START Provided data

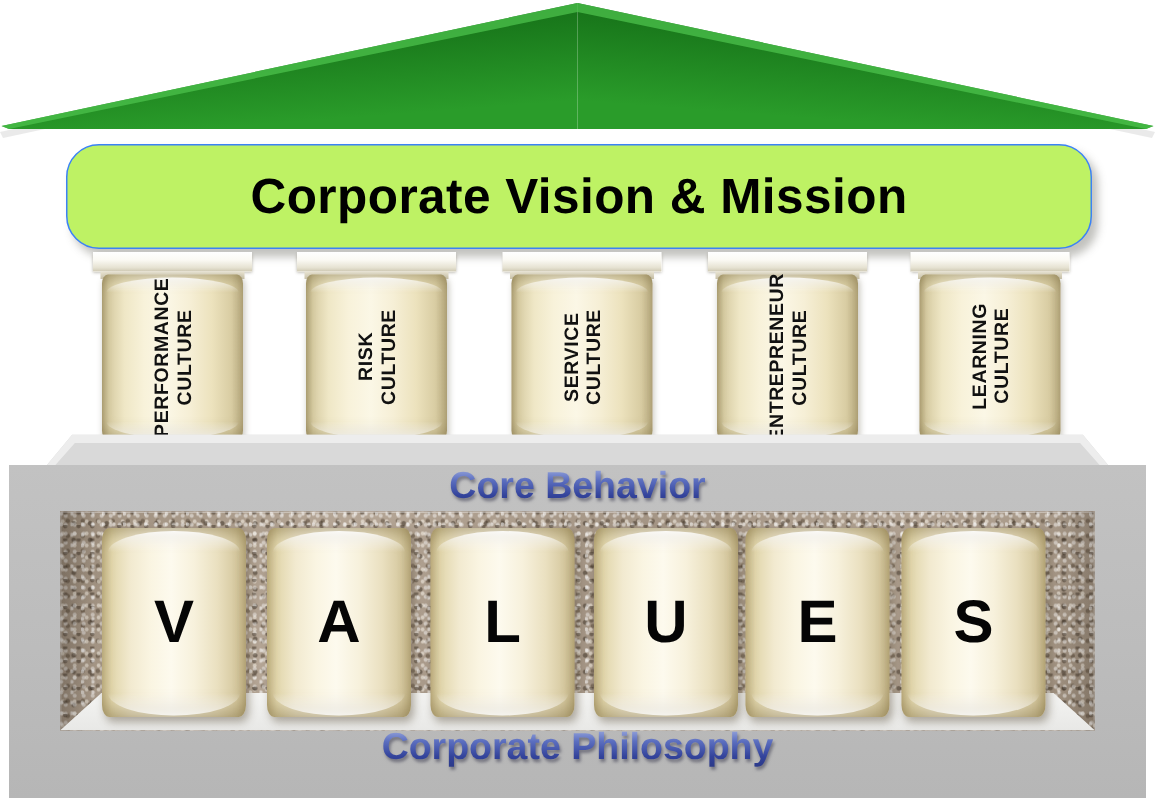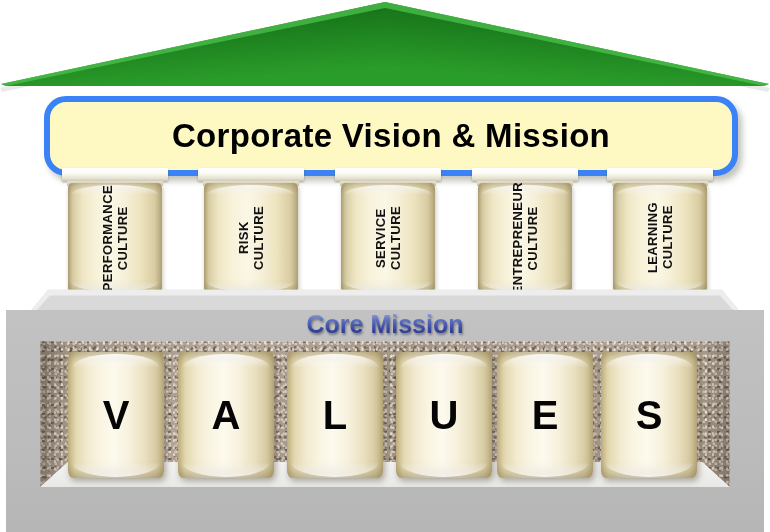"Corporate Vision & Mission" .banner { background: #fef9c3 -> #bef264; border: 6px solid #3b82f6 -> 1px solid #3b82f6 }
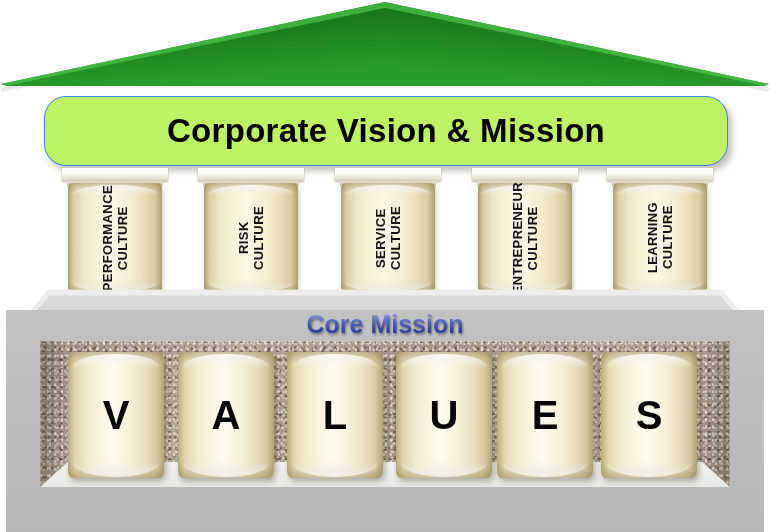"Core Mission" div.core-label { text: Mission -> Behavior }
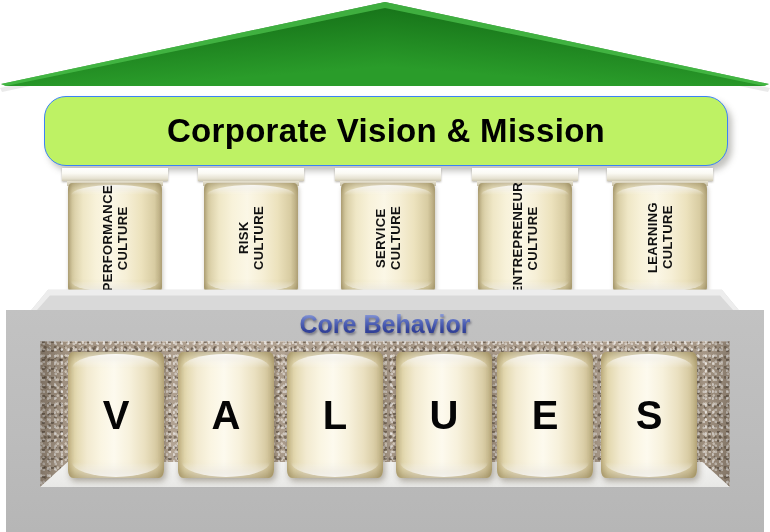"Corporate Philosophy" div.bottom-label { html: none -> <div>Corporate Philosophy</div> }
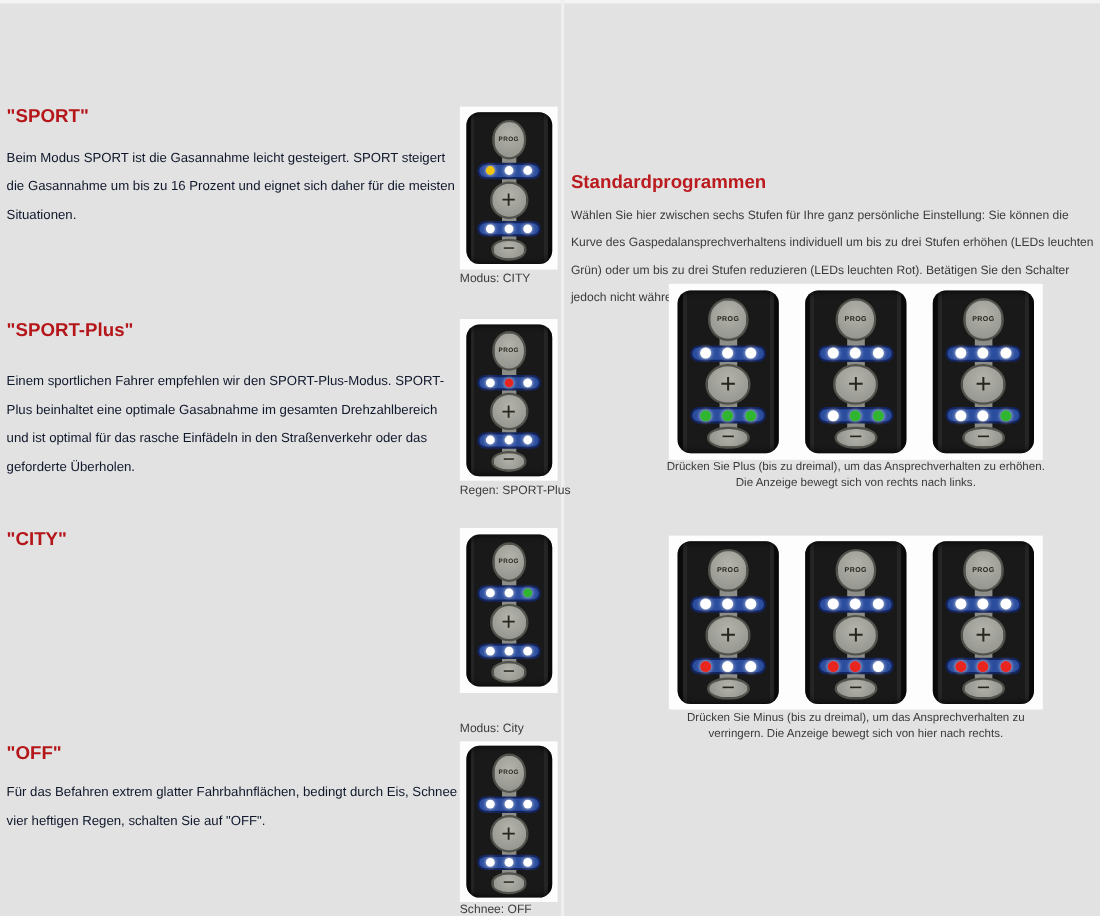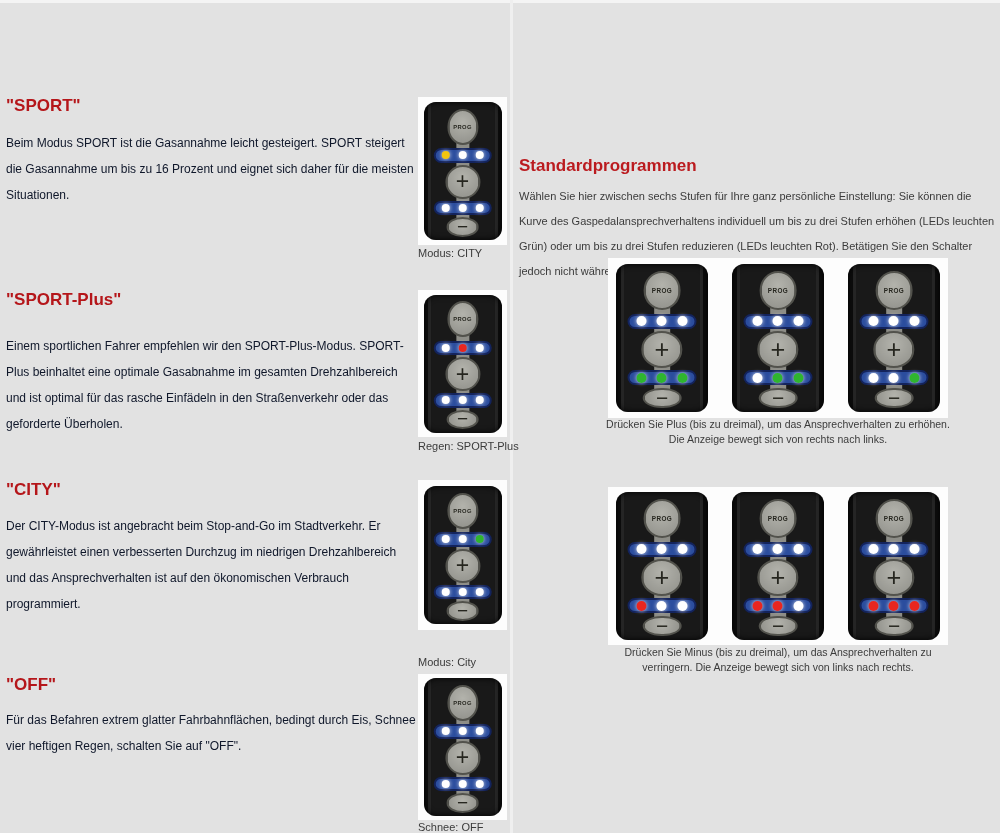"Der CITY-Modus ist angebracht beim" div.sec-body { html: <div>Der CITY-Modus ist angebracht beim Stop-and-Go im Stadtverkehr. Er gewährleistet einen verbesserten Durchzug im niedrigen Drehzahlbereich und das Ansprechverhalten ist auf den ökonomischen Verbrauch programmiert.</div> -> none }
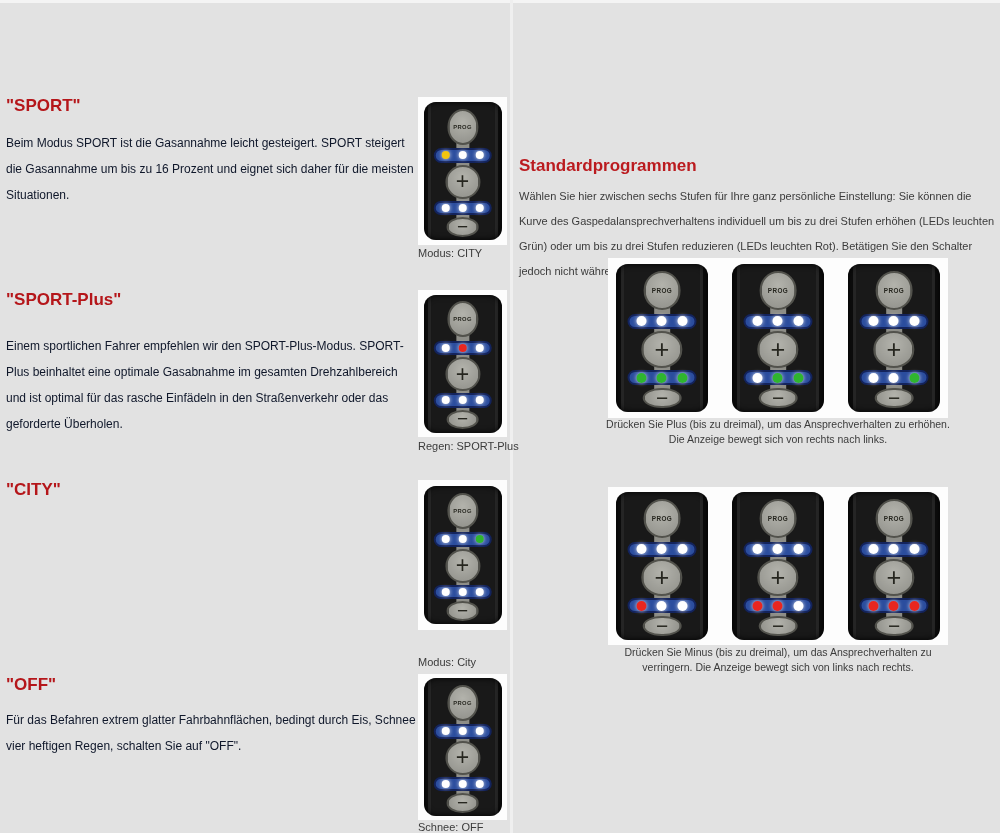"Drücken Sie Minus (bis zu" div.row-caption { text: links -> hier }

END Provided data

> [Task item]
Should the entries hold any pictures, please omit those and print the remaining text exactly.

> [Solution to this exercise]
"Corporate Vision & Mission" .banner { background: #fef9c3 -> #bef264; border: 6px solid #3b82f6 -> 1px solid #3b82f6 }
"Core Mission" div.core-label { text: Mission -> Behavior }
"Corporate Philosophy" div.bottom-label { html: none -> <div>Corporate Philosophy</div> }
"Der CITY-Modus ist angebracht beim" div.sec-body { html: <div>Der CITY-Modus ist angebracht beim Stop-and-Go im Stadtverkehr. Er gewährleistet einen verbesserten Durchzug im niedrigen Drehzahlbereich und das Ansprechverhalten ist auf den ökonomischen Verbrauch programmiert.</div> -> none }
"Drücken Sie Minus (bis zu" div.row-caption { text: links -> hier }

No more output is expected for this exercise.